▶ **EXERCISE DIRECTIONS**: Every line from the one containing "TAP WP3116 ARMY" to the last line of the listing below should be given again exactly.
━━━ SUPPLIED RECORDS
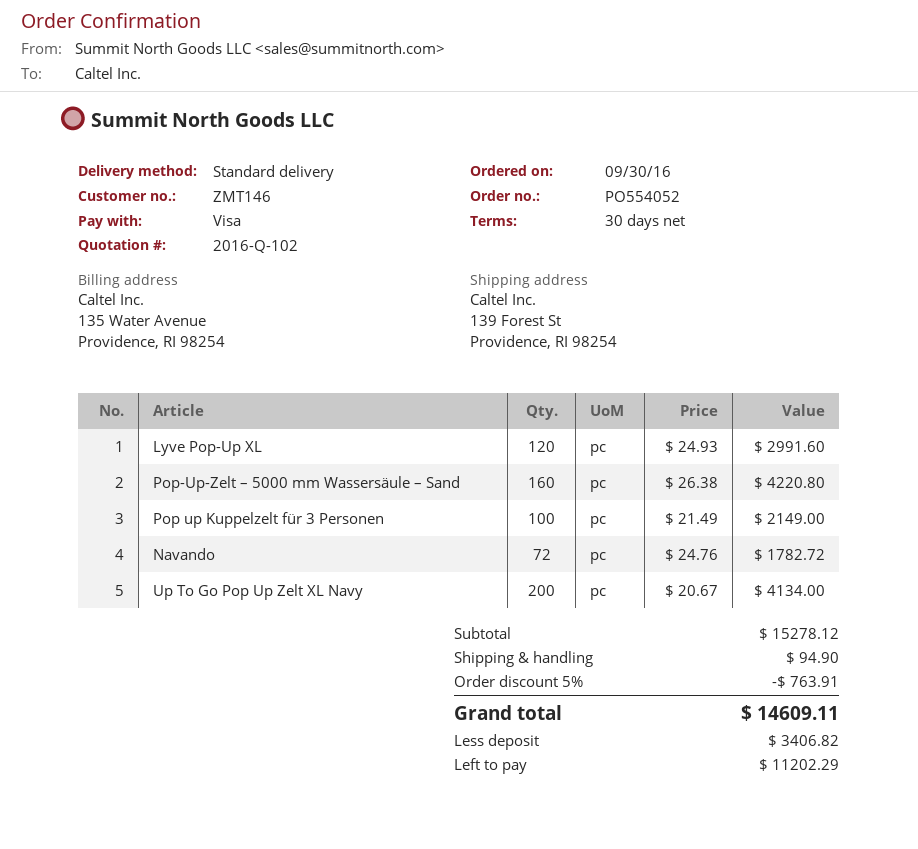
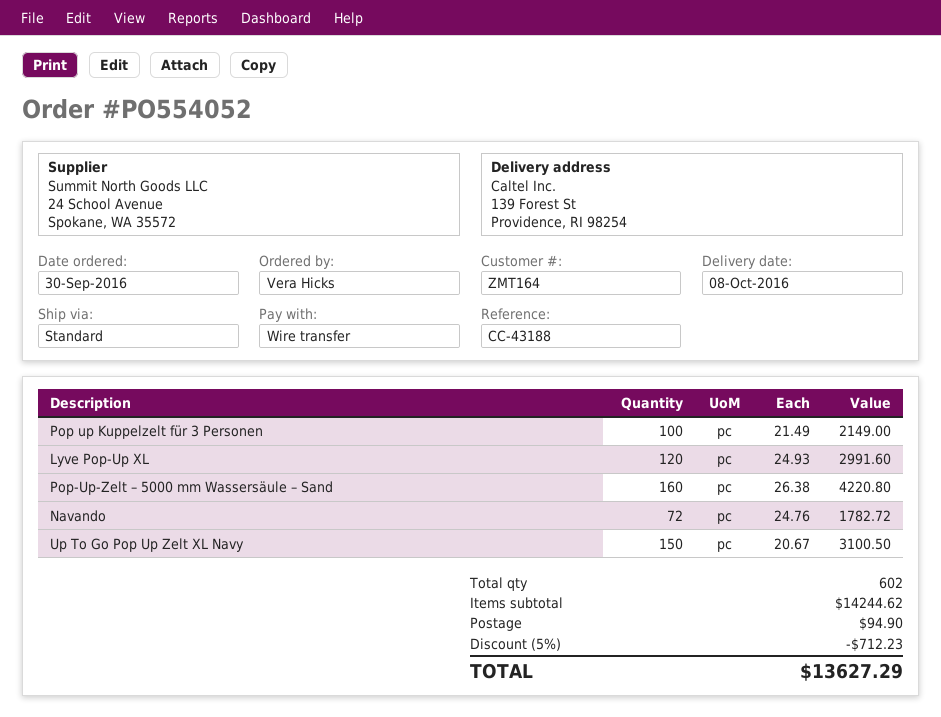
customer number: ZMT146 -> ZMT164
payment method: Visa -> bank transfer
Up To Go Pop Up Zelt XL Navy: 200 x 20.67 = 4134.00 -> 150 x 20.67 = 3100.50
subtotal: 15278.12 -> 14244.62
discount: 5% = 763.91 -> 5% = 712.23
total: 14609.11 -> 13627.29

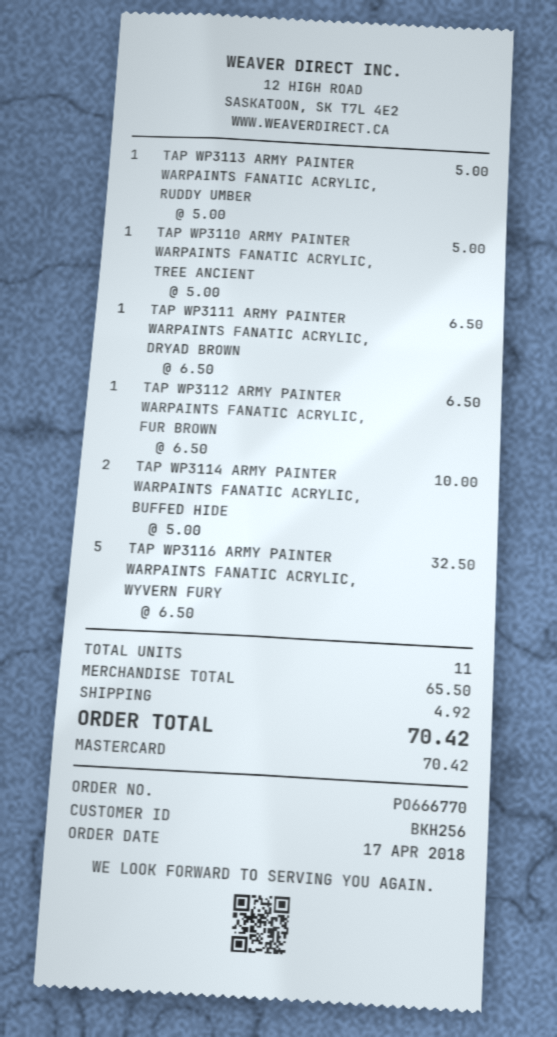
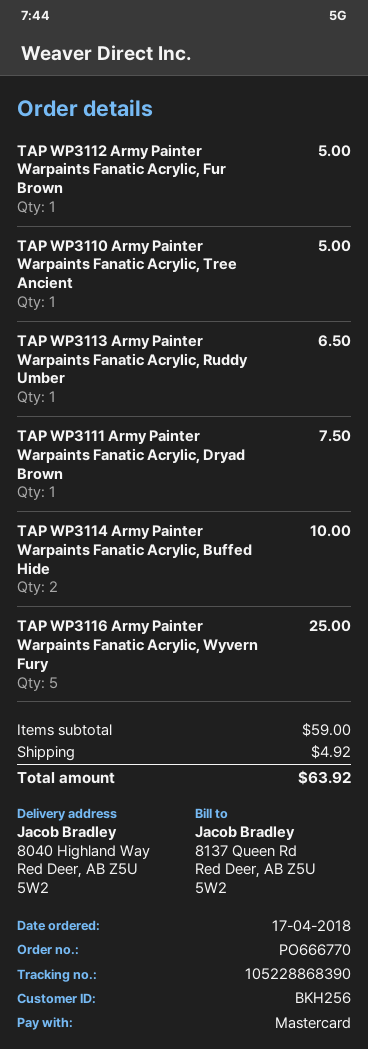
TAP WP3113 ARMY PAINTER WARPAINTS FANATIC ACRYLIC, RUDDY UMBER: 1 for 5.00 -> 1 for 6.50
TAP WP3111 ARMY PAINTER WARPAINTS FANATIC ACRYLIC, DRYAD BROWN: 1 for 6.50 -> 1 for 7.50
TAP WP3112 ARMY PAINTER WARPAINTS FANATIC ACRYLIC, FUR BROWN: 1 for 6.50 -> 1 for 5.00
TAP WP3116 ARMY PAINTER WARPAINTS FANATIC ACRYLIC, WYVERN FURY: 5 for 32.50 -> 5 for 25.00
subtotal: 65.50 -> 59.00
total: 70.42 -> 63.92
━━━━━━
▶ **RESPONSE FOR THIS EXERCISE**:
TAP WP3116 ARMY PAINTER WARPAINTS FANATIC ACRYLIC, WYVERN FURY: 5 for 32.50 -> 5 for 25.00
subtotal: 65.50 -> 59.00
total: 70.42 -> 63.92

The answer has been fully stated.